John: Constantly! [laughs] Obviously the first thing people think is, “Oh, this is overpowered, I should reduce it.” But instead of doing that, we try to find why it’s overpowered and try to bring other items that are similar up to that level if we can. Sometimes that’s just not possible, but that’s our first approach, not to make something that’s good bad, but to make something that’s not as good better.
Sometimes there’s something that’s actually a bug causing it to do way too much damage, but if something’s just really good, we look at what’s around it.
TSA: That’s a really interesting ethos when compared to something like Destiny, where the second something’s broken, it gets nerfed.
John: Yeah, and I mean sometimes that has to happen, but that’s our last resort. We try to find ways to keep the stuff that’s cool, but bring other stuff up, so it’s not like that’s the only build. That’s not fun, we want to find other ways to make things just as viable.

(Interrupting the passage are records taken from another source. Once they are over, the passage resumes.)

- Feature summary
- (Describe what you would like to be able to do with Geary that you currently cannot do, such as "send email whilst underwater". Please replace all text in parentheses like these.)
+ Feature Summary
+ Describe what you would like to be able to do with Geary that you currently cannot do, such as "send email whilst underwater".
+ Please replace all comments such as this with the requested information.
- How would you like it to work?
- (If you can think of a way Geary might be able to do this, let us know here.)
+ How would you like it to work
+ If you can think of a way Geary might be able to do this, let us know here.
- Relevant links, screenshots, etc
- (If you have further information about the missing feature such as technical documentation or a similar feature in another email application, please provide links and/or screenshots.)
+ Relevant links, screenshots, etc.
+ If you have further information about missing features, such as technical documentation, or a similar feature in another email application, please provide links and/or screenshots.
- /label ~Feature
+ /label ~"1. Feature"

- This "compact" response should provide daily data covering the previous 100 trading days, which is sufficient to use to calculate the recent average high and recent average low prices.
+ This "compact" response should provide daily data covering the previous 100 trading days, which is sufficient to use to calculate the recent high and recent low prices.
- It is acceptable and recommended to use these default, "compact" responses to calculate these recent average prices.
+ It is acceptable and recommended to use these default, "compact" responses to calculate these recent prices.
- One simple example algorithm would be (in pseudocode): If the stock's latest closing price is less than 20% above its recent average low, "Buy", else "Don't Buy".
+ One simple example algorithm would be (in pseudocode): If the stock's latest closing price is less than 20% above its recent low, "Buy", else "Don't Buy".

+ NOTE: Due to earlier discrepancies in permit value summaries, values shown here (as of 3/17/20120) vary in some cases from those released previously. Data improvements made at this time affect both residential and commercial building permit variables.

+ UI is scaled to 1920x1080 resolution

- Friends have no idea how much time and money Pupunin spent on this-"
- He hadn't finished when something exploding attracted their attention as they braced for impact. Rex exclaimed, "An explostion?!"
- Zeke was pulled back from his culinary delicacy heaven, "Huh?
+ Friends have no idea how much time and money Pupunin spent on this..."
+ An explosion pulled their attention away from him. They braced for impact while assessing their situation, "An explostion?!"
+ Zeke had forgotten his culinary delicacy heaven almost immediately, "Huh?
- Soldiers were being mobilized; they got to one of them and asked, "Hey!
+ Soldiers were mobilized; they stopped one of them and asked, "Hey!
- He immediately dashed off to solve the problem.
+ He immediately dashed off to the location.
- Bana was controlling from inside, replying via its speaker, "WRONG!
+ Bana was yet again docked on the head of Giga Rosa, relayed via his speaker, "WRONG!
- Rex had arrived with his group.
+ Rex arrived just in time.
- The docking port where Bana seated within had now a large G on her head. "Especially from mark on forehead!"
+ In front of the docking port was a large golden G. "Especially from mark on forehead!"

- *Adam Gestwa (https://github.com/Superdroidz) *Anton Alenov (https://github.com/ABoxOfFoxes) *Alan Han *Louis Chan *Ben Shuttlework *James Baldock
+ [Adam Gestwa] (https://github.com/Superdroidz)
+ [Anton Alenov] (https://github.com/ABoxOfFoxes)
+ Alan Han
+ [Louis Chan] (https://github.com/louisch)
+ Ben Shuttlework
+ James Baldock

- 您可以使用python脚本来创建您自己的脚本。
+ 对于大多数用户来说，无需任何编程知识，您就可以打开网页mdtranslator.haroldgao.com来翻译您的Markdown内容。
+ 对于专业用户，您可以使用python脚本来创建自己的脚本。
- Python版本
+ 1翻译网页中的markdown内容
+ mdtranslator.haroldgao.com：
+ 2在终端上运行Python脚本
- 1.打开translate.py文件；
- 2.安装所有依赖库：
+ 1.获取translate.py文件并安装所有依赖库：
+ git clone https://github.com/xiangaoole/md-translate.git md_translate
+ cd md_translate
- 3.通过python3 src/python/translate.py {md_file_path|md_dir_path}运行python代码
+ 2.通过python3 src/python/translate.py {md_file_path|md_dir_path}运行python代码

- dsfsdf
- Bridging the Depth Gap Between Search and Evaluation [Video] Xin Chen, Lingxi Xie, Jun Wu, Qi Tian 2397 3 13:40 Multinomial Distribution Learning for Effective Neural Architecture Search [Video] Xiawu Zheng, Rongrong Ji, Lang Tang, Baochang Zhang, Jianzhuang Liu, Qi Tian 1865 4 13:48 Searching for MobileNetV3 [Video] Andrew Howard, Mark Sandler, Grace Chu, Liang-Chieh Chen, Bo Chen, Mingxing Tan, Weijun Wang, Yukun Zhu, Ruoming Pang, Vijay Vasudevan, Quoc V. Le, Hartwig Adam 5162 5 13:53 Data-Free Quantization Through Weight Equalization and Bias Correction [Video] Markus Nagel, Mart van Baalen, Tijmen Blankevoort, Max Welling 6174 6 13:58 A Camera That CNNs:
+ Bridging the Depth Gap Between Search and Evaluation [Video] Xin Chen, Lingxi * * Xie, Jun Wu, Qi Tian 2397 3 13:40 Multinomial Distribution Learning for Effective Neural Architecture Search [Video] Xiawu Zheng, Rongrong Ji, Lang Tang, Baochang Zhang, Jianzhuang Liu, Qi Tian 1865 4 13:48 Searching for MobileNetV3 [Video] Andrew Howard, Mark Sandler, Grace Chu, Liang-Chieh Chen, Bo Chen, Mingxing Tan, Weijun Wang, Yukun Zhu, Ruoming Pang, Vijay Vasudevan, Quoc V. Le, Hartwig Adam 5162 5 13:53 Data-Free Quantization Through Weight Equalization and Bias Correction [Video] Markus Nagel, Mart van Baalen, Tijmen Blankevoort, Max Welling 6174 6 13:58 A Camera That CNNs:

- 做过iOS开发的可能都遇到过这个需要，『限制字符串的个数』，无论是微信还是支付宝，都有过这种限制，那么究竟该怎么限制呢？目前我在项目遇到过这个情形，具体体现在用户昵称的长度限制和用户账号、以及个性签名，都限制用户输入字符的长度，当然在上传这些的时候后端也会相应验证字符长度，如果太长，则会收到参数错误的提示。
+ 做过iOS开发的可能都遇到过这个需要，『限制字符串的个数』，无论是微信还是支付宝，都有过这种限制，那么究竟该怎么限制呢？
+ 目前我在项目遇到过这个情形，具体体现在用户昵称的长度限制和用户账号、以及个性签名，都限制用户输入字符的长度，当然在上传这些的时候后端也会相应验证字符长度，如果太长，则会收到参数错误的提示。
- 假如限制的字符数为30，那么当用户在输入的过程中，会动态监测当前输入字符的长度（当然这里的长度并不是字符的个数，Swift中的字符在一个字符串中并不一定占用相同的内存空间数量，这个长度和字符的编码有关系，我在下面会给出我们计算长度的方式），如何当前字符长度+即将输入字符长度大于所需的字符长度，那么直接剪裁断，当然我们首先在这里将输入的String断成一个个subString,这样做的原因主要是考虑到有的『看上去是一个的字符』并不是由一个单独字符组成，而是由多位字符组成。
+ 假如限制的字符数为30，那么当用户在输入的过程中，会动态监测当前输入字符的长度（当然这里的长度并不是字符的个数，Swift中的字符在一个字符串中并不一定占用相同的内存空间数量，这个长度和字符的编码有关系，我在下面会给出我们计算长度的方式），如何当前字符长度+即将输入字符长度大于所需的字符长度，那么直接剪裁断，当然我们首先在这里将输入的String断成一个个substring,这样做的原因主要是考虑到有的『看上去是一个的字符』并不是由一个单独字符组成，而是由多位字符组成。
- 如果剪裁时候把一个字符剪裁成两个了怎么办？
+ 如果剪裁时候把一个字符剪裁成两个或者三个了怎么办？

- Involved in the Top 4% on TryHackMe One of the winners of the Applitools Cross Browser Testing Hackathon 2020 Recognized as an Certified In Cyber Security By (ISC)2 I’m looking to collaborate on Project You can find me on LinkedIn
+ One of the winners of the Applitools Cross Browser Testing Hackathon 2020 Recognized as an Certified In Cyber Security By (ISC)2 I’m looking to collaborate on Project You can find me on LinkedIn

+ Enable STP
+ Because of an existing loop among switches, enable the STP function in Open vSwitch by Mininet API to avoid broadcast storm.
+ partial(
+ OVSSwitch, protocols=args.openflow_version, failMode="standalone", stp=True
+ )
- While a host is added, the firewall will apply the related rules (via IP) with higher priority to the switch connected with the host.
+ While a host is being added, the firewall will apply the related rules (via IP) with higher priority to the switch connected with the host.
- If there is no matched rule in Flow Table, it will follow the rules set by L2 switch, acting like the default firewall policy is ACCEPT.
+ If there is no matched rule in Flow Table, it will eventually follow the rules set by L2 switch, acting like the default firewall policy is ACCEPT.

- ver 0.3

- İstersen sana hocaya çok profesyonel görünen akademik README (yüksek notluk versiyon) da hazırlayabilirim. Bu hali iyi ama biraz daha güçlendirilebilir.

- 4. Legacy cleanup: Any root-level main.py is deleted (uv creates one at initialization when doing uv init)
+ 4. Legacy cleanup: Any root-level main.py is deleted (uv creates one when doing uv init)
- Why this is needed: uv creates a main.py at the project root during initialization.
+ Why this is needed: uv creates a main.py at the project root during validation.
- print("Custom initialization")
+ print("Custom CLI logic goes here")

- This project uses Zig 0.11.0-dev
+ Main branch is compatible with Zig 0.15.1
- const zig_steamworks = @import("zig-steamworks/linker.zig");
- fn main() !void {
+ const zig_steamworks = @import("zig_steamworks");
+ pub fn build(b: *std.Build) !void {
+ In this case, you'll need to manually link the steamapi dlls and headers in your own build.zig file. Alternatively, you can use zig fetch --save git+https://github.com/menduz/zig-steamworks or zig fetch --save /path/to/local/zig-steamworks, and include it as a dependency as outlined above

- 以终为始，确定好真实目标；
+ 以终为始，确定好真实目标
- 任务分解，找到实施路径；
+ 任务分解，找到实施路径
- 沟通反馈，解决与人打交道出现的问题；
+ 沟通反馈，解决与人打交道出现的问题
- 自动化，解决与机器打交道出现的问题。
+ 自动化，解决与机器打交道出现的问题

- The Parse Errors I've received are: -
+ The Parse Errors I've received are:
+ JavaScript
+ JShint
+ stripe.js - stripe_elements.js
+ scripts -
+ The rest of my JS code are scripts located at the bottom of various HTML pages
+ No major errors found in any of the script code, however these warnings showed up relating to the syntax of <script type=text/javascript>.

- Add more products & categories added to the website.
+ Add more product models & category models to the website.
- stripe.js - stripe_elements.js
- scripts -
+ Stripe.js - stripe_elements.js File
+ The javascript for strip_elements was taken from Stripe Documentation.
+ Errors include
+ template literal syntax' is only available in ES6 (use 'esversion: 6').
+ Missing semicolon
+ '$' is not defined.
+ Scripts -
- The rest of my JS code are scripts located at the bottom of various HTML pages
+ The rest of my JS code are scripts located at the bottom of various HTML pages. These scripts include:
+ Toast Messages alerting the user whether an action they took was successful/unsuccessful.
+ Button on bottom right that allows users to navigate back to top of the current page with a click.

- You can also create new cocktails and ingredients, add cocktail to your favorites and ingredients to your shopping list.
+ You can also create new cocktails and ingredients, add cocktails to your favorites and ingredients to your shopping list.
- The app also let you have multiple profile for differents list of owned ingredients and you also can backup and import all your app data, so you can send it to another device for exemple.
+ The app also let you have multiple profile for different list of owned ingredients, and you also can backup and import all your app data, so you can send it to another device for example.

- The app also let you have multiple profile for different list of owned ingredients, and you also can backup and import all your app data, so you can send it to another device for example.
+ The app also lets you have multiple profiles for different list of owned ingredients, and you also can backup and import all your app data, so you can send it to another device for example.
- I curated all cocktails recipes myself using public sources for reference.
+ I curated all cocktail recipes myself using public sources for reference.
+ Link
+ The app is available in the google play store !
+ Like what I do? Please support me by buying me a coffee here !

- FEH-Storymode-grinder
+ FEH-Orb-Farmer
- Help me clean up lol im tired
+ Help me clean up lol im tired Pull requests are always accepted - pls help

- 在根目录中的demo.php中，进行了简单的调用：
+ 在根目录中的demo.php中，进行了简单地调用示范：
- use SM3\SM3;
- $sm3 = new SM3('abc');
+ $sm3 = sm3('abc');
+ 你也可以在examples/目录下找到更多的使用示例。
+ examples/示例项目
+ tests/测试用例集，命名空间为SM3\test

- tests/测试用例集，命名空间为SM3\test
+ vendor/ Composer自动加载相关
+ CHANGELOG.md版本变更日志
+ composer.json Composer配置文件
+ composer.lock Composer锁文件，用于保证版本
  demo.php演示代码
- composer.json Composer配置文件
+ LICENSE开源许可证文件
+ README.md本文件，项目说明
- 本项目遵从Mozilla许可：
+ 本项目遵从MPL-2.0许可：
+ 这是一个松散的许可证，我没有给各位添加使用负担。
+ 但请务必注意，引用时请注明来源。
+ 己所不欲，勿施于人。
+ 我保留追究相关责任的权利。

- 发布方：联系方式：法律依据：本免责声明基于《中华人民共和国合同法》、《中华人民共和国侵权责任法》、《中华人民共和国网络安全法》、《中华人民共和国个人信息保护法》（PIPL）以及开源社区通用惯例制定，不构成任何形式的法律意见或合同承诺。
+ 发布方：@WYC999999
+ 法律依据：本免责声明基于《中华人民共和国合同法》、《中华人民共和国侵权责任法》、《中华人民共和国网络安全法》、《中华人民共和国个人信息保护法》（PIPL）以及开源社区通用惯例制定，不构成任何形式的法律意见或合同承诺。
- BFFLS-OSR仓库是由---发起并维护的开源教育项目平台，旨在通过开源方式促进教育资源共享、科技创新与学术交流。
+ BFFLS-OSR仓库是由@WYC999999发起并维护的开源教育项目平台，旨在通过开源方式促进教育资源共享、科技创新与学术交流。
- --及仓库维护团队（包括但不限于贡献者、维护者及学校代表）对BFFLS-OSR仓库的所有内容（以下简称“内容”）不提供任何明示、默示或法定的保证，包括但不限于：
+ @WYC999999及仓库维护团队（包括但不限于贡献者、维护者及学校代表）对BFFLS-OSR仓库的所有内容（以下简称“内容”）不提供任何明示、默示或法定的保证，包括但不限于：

TSA: Would you ever consider putting a PvP mode into Remnant?
John: It’s something we’ve talked about, but the challenge with that, I think, is that the game was built for PvE. All the abilities and everything is meant to kill the things in the world and kill them faster and faster. When you do that against another person, I don’t think it’s as much fun – it’s like, one shot and dead. So it’s just something as a studio we haven’t been super keen on exploring because I think we really want the game to be focussed on a co-op experience.
I’m not saying it’s impossible or that we’d never do it, but if we look at what the game is, we could kind of strip everyone down to run around in their underwear with the base guns, but that’s not fun either. We like to dedicate our resources to cool boss fights and new weapons. We’re a pretty small studio for the size of the game, so that would distract from a lot of the PvE content that we want to feel balanced and fun with friends.
TSA: How did you come up with the alt kills and Ultimate drops? How early on was that conceived?
John: It was pretty early. One of the core conceits of Remnant was that we really wanted to make a game that had those water-cooler moments, where people share their experiences but then find their experiences were slightly different. A lot of story-based linear games are like “Oh, I got that cutscene.” “Yeah, I did too.” – It’s the same experience. We wanted to create something that, while it did have a linear narrative, the moment to moment stuff could be very different.
There’s the Mad Merchant who has a Root mask, and he’s lost his mind because there’s a Root tree that could spawn or couldn’t spawn in a level talking to him and controlling him. If you kill that tree and go back to him, he’s doing a lot better. He’s not ranting or yelling about a Root tree that’s talking to him.
There’s a lot of ways you could encounter that; you could just find the guy and it’s “Oh, he’s rambling about stuff, that’s weird.” And if you try to take his mask, and then you have to fight him, or you just buy stuff from him, but he’s still kind of crazy. But if that tree happens to spawns in the world and go destroy that, then you can have a very different conversation with him.
There’s a lot of little things like that and variants that we wanted to create throughout the game to make sure people have these moments, either in person or on message boards, where it’s like, “Well, how did you get that?” And there’s this community coming together discussing how to get things, if things happened to you, what you think this means?
We really like when that happens in games and that’s one of the big things for the boss alt kills. We wanted every world boss to have that, so we could have these moments that people have to figure out that it’s not always the same way to defeat a boss.
This might be a spoiler, but if you play the correct tune in Yaesha, you don’t have to fight the Wolf, you can go talk to him in a cave and get an alternate weapon form that instead of having to fight him. There’s just lots of things like that where we wanted the alt kills to feel unique and have people explore the game to figure things out and it not just be “shoot the guy in the butt.”
That’s there sometimes, but it’s a case of wanting to have different ways and different ideas to take on these bosses.